The European Architecture Students’ Assembly (EASA) is a network of architecture students from all over the continent. Every summer this event takes place in a different country whereby 500 design students, graduates and tutors live together in a self-sustaining, community-like setting. The Assembly takes place over two weeks and includes lectures, building and theoretical workshops, as well as other cultural and architectural endeavors. EASA acts as a platform for the exchange of social, architectural and cultural experiences.
The main focus of the summer assembly is the workshops, where around 30 groups of students work on a small project for 2 weeks. The workshops are always linked to the main theme of each summer assembly but they can range from discussing hypotheses and concepts to photography of local people to cooking of food and to the construction of small houses. At the end the 2 weeks everyone is able to present what they have developed and produced throughout the assembly. The workshops allow the participants to broaden their thinking, share knowledge and learn new skills. See the photos from previous events.
f you are interested in becoming a part of EASA, please get in touch with your National EASA Contacts. See the list below.
In the summer of 2016 for the first time in the history of EASA this event will be held in Nida and Lithuania on July 22 - August 07, 2016.
The accommodation place of EASA 2016 is currently abandoned soviet guest house „Golden Dunes“ built in 1964 and reconstructed in 1988. This building has not been functioning as a guest house for the last 9 years and will be opened just for the purpose of EASA 2016. See the pictures bellow - meet your new home! See the pictures below.
The EASA entertainment and workshops place for the two weeks of the event will be the public canteen near the beach of the Baltic Sea. A big project for the time, the construction of the canteen started in 1983, but was never ever finnished and the remains are still standing as were left. See the pictures below.
Nida Art Colony will be our workshops and other activities venue. It is a new subdivision of the Vilnius Academy of Arts, opened in March 2011. The Colony is a meeting place for experienced and emerging artists, designers, architects, curators, art critics and researchers from around the world. Artistic, curatorial and educational process are the core activities. See the pictures below.

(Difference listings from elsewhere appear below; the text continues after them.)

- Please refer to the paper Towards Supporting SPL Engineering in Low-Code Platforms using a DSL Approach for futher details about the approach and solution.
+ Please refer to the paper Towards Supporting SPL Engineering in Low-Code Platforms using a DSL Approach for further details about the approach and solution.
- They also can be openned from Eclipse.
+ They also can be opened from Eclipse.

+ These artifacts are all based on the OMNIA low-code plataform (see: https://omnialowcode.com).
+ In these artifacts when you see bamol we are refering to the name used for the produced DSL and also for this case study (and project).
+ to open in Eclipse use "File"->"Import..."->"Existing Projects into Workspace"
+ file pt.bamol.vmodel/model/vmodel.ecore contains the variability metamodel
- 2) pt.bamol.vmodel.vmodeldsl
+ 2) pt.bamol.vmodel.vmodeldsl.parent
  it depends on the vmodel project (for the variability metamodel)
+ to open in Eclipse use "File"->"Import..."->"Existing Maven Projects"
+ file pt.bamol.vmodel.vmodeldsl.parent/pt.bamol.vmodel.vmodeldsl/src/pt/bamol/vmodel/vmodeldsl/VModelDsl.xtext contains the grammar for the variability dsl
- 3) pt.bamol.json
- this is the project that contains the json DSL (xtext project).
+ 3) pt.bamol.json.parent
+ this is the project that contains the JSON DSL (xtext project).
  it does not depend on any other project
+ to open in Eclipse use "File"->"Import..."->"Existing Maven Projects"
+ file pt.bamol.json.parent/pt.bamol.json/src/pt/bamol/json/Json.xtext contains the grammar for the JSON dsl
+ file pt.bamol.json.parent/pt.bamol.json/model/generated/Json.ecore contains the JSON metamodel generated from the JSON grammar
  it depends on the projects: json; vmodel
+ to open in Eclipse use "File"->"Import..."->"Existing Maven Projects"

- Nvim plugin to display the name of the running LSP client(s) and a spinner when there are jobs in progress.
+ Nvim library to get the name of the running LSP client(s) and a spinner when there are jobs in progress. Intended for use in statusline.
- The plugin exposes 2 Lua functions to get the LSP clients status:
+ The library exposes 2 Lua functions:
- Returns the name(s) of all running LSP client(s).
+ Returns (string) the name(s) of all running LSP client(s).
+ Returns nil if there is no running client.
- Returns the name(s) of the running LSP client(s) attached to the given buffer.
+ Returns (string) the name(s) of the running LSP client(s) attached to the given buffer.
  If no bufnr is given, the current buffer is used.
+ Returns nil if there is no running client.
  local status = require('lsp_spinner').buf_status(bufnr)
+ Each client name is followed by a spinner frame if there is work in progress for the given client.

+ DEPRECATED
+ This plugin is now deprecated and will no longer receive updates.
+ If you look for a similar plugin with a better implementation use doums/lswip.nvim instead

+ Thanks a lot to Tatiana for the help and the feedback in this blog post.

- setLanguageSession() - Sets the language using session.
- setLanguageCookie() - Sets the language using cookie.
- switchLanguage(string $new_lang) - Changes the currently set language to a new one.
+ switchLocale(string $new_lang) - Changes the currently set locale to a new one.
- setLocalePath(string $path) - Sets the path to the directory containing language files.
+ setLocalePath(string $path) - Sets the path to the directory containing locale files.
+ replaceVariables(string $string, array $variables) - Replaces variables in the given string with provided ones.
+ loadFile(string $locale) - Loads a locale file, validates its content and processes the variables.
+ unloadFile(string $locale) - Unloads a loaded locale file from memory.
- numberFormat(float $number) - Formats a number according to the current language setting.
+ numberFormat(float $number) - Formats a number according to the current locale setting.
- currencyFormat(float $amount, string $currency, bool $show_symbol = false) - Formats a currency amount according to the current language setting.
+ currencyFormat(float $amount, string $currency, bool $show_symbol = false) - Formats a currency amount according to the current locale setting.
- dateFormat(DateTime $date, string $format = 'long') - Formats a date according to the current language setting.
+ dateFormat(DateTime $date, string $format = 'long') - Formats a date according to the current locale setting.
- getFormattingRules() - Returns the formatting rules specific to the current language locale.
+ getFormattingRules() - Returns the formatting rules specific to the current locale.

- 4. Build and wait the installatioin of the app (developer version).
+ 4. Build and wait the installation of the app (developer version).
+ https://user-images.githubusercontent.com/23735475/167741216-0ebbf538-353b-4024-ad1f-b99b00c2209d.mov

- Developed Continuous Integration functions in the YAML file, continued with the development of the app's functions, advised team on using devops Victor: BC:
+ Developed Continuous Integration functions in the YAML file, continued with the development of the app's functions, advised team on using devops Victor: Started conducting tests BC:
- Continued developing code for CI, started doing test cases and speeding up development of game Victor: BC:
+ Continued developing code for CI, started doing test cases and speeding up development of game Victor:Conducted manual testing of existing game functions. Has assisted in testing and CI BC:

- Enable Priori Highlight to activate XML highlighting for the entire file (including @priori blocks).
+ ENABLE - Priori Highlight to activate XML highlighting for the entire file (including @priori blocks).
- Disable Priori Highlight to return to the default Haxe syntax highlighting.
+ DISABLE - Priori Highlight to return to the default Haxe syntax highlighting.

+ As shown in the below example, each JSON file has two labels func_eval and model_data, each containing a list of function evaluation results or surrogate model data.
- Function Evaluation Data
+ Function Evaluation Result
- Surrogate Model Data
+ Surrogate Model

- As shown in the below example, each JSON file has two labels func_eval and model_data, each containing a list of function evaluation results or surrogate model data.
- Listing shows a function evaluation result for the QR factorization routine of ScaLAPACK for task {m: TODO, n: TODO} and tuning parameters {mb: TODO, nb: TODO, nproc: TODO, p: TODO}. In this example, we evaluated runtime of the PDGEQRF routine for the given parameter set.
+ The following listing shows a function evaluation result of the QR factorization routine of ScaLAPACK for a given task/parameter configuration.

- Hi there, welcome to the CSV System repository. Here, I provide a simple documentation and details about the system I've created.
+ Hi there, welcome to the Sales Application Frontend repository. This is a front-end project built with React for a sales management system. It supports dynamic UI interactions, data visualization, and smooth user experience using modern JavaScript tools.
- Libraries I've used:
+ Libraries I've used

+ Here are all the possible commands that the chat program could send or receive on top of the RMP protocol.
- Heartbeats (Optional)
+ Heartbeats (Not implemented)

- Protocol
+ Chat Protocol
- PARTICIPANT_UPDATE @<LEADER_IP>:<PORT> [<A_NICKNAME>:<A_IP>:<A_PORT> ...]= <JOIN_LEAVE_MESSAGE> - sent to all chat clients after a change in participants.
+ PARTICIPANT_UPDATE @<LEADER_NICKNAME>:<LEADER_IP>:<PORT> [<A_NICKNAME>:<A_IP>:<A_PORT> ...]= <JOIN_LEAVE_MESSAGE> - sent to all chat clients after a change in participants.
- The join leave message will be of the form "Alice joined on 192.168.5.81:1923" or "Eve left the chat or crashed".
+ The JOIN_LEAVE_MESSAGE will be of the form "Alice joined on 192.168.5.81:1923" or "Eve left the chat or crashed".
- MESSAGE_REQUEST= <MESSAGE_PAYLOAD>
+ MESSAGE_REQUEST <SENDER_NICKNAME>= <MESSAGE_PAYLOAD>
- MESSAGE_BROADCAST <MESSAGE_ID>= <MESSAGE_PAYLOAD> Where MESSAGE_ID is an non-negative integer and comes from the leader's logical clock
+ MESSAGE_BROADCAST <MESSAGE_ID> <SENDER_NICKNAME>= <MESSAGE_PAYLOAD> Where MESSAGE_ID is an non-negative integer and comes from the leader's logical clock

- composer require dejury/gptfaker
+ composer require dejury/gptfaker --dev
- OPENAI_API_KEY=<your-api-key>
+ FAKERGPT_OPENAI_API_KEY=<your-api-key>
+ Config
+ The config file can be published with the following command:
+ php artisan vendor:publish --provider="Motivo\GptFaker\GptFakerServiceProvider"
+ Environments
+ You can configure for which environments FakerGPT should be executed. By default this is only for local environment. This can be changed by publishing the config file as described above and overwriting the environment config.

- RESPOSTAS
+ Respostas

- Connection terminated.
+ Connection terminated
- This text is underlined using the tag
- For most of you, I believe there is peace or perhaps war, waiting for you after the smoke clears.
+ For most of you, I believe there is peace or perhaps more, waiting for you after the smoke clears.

The theme of EASA 2016 is:
The concept of the theme comes from Erwin Schrödinger's cat experiment. As to keep it short and simple, here is our explanation of the experiment. Imagine you put a cat in a box with a bomb that in one hour has a 50/50 chance of killing the cat or keeping it alive. What happens after one hour? Common sense says, that the cat is either dead or alive. But Schrodinger points out that at the instance before the box is opened that cat is at the superposition - both dead and alive at the same time. We believe that Nida is both dead and alive at the same time and EASA 2016 is going to open the box.
Nida, as any other place in the world, is facing a lot of factors, that are making impact on its existence. Either these factors are natural or social, economical or political. The natural sand dunes of Nida - one of the biggest in the world - on the one hand are so precious and beautiful, but on the other hand they might bury the town under sand as it happened many years ago. What do we care more - the natural or the urban part of Nida? There are several massive soviet buildings in Nida, that are stuck in time, abandoned for many years. On one hand we want them to be renovated and functioning, on the orther hand the laws are so complicated that almost no one wants to go that way. Nida is at the superposition - both dead and alive at the same time - not yet decided.
Nida is the largest settlement on the Lithuanian half of Curonian Spit; it’s also the spit’s tourist hot spot. Remnants of a former life as an old-fashioned fishing village are plain to see in its pretty wooden cottages and harbour jammed with seafaring vessels, but these days Nida makes its money from holidaymakers and busloads of Germans exploring historical East Prussia.
Natural beauty abounds here, and white-sand beaches are only a 2km walk away through hazy pine forests. To the south is the most impressive dune on the peninsula, Parnidis Dune (Parnidžio kopa), which has steps up to its 52m summit from where there are stunning views of rippling, untouched dunes stretching into Russia.
History. From the late 19th century a colony of artists drew inspiration from the area. Nida developed as a tourist resort and there were five hotels by the 1930s, when the German writer Thomas Mann (1875–1955) had a summer home built here. In 1965 French philosopher Jean Paul Sartre and companion Simone de Beauvoir were granted special permission by Khrushchev to spend five days on the dunes, and Lithuanian photographer Antanas Sutkus was allowed to shoot the pair in the sand.